Take the French stock trader who lost $7 billion in fraudulent trades. French police said there is no evidence that his fraudulent transactions were for personal financial gain. So why would he do it? Most likely to satisfy an ego by pulling off trades that would establish him as a brilliant and skillful trader. He began committing fraud to cover up some bad transactions.
I've been there before. Many years ago at an annual meeting of the American Farm Bureau Federation, it came to light that one of their grain elevators in Indiana had lost $3 million. The reason was that the manager thought he was a brilliant manipulator of the futures market and in his zeal to prove himself a market hot dog made one incompetent transaction after another. He was ambitious, but incompetent.

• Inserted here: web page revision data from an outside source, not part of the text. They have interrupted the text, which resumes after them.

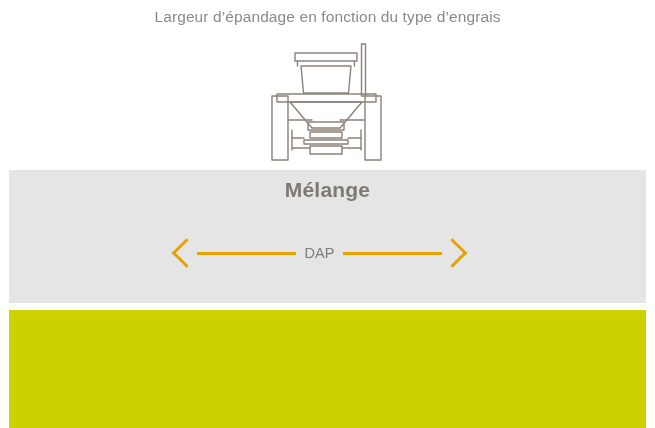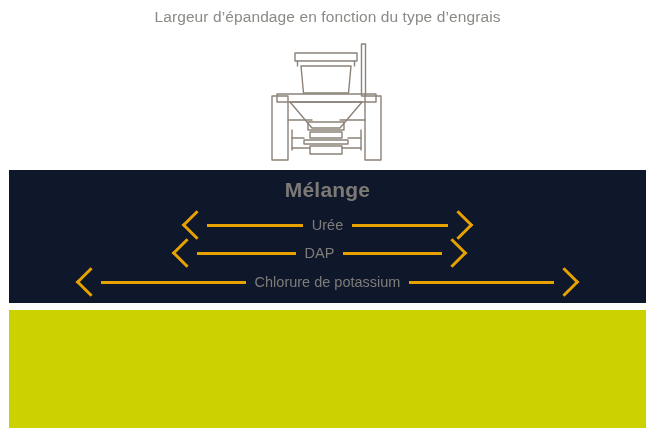"Mélange" .band-mix { background: #0f172a -> #e5e5e5 }
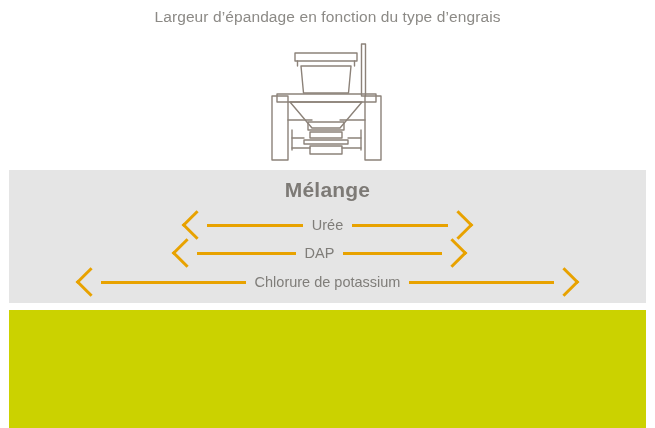"Urée" div.arrow-row { html: <div> <span></span> <span></span> <span>Urée</span> <span></span> <span></span> </div> -> none }
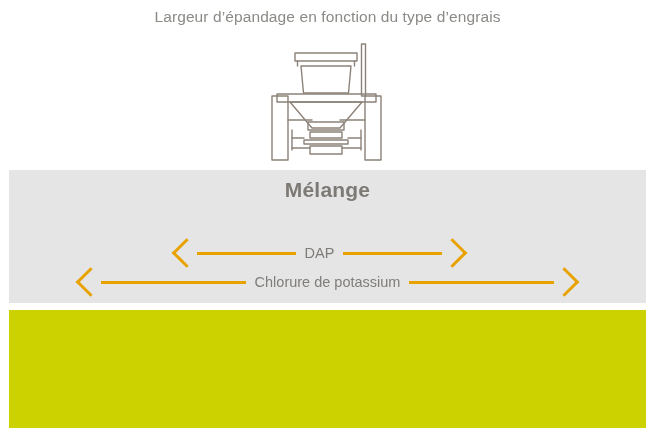"Chlorure de potassium" div.arrow-row { html: <div> <span></span> <span></span> <span>Chlorure de potassium</span> <span></span> <span></span> </div> -> none }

He, too, could realize no personal financial gain from his efforts, but his ego was driving him to what he thought were displays of trading prowess.
The same motivation is apparent in the presidential campaigns. In the zeal to claim eminence and shrewdness, candidates are driven by ego, not intelligence. And some factions are just downright malicious and dishonest.
Exposing falsehoods is not a very productive exercise. Much of the nonsense circulating in political campaigns is devoutly believed. Too many people are so cognitively incompetent that, in Jack Nicholson's words, they can't handle the truth. The fact remains that opinions are free, but facts are sacred.
If anyone actually gives a rat's ass about truth and accuracy, at least in the national political campaigns, there are three web sites that are fact checking what the candidates say:
- The Annenberg project at the University of Pennsylvania maintains Factcheck.org.
- The Washington Post maintains Fact-Checker.